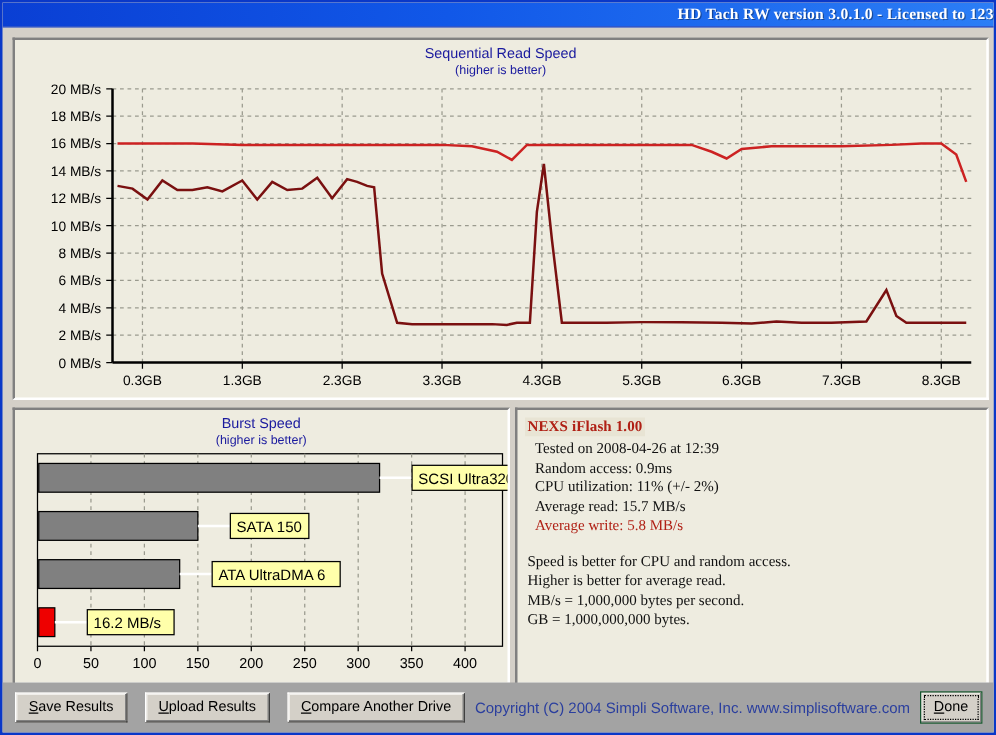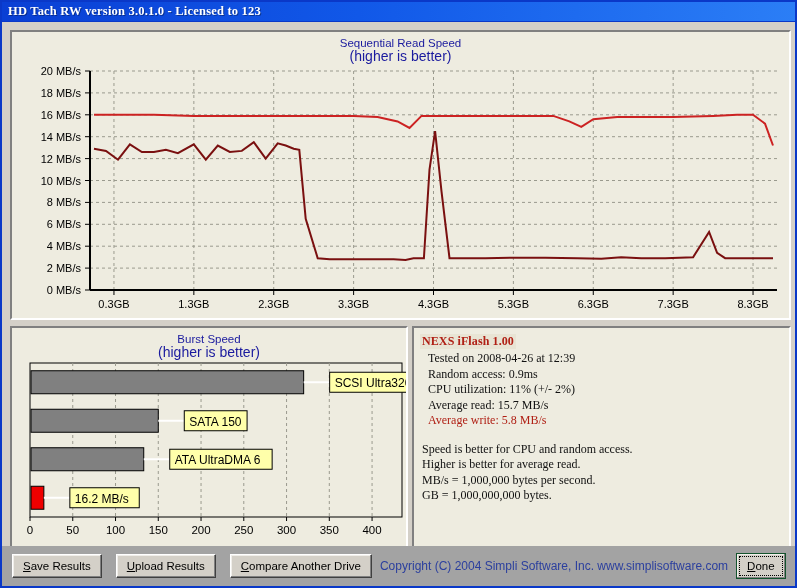--- a/index.html
+++ b/index.html
@@ -15,20 +15,21 @@
     border: 2px solid #0a38c8;
     overflow: hidden;
   }
   
   #titlebar {
     height: 20px;
     background: linear-gradient(to right, #0a3fd4 0%, #1158e8 45%, #2b7ef6 100%);
     display: flex; align-items: center;
     padding-left: 6px;
     border-bottom: 1px solid #0a38c8;
+    justify-content: flex-end;
   }
   #titlebar .ttl {
     color: #ffffff;
     font-family: "Liberation Serif", serif;
     font-weight: bold;
     font-size: 12.5px;
     letter-spacing: .2px;
     text-shadow: 1px 1px 0 rgba(0,0,0,.35);
     white-space: nowrap;
   }
@@ -44,21 +45,21 @@
   #info-panel { left: 410px;top: 324px; width: 379px; height: 222px; }
 
   .chart-title {
     text-align: center;
     color: #1a1a9e;
     font-size: 11.5px;
     line-height: 13px;
     padding-top: 5px;
     font-family: "Liberation Sans", sans-serif;
   }
-  .chart-sub { font-size: 14px; }
+  .chart-sub { font-size: 10px; }
 
   svg { display: block; }
 
   
   #info-inner {
     position: absolute;
     left: 2px; top: 2px; right: 2px; bottom: 2px;
     background: #eeece0;
     font-family: "Liberation Serif", serif;
     font-size: 12px;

· · · · · · ·

▸ **Problem description**:
Output nothing but the lines from the one with "color: #1a1a9e;" through the last line above, each exactly as it stands.

▸ **Task response**:
     color: #1a1a9e;
     font-size: 11.5px;
     line-height: 13px;
     padding-top: 5px;
     font-family: "Liberation Sans", sans-serif;
   }
-  .chart-sub { font-size: 14px; }
+  .chart-sub { font-size: 10px; }
 
   svg { display: block; }
 
   
   #info-inner {
     position: absolute;
     left: 2px; top: 2px; right: 2px; bottom: 2px;
     background: #eeece0;
     font-family: "Liberation Serif", serif;
     font-size: 12px;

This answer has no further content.